AVAILABLE RECORDS Start Marker
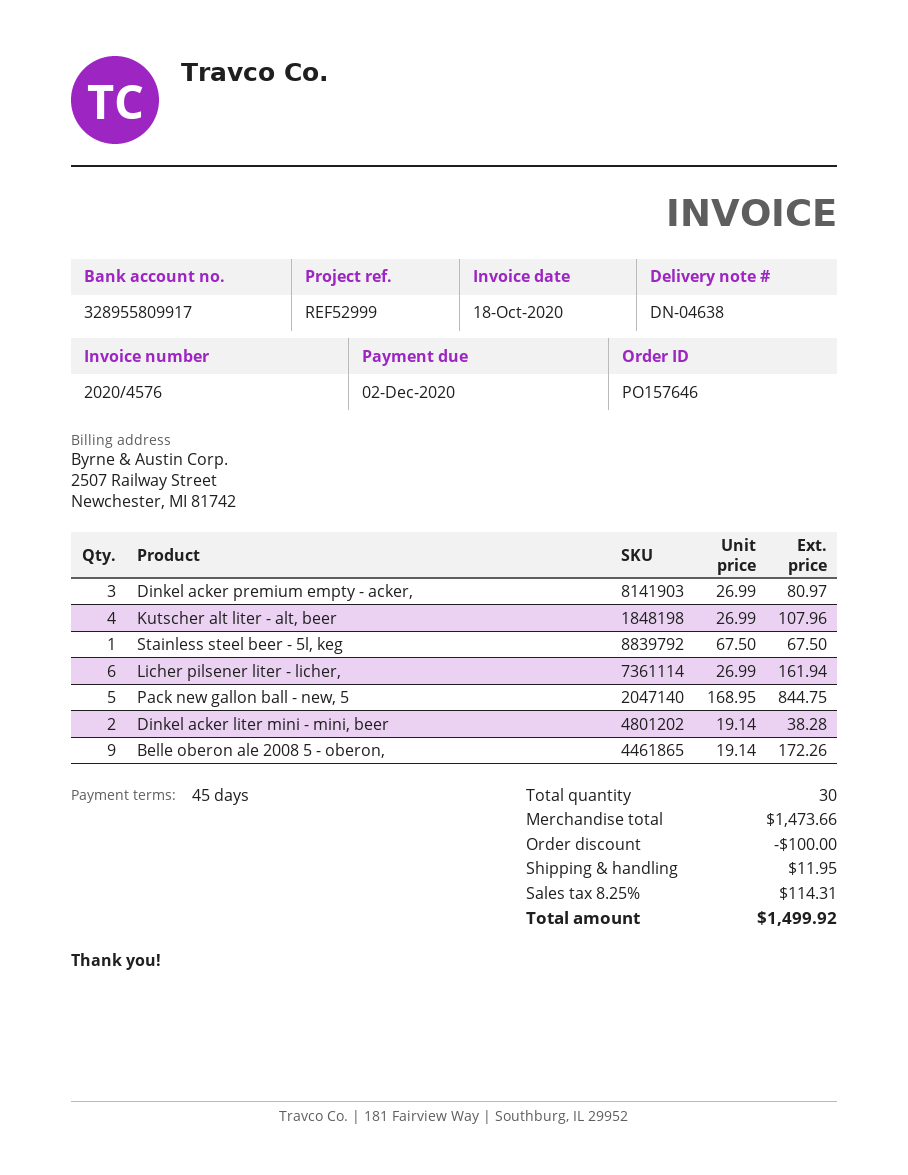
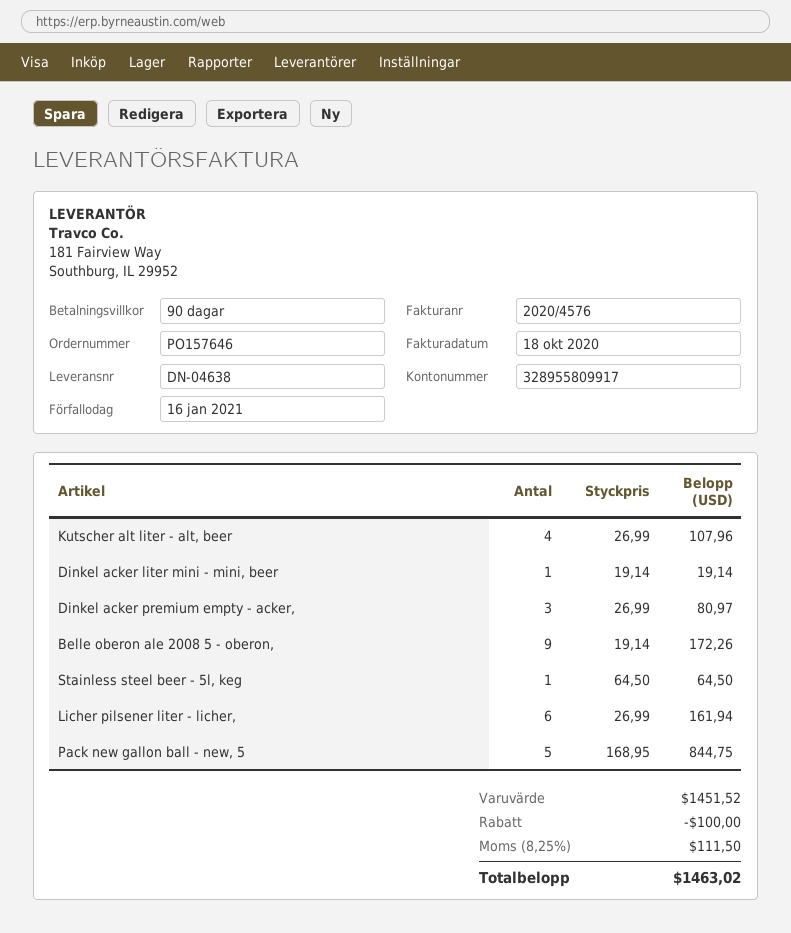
payment terms: 45 days -> 90 days
due date: 2020-12-02 -> 2021-01-16
Stainless steel beer - 5l, keg: 1 x 67.50 = 67.50 -> 1 x 64.50 = 64.50
Dinkel acker liter mini - mini, beer: 2 x 19.14 = 38.28 -> 1 x 19.14 = 19.14
subtotal: 1473.66 -> 1451.52
shipping: 11.95 -> none
tax: 8.25% = 114.31 -> 8.25% = 111.50
total: 1499.92 -> 1463.02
AVAILABLE RECORDS End Marker
• **ABOUT THIS TASK**
With the line that contains "due date: 2020-12-02 -> 2021-01-16" as the start, output every line through the end of the entries exactly. Add no other lines.

• **ANSWER BOX**
due date: 2020-12-02 -> 2021-01-16
Stainless steel beer - 5l, keg: 1 x 67.50 = 67.50 -> 1 x 64.50 = 64.50
Dinkel acker liter mini - mini, beer: 2 x 19.14 = 38.28 -> 1 x 19.14 = 19.14
subtotal: 1473.66 -> 1451.52
shipping: 11.95 -> none
tax: 8.25% = 114.31 -> 8.25% = 111.50
total: 1499.92 -> 1463.02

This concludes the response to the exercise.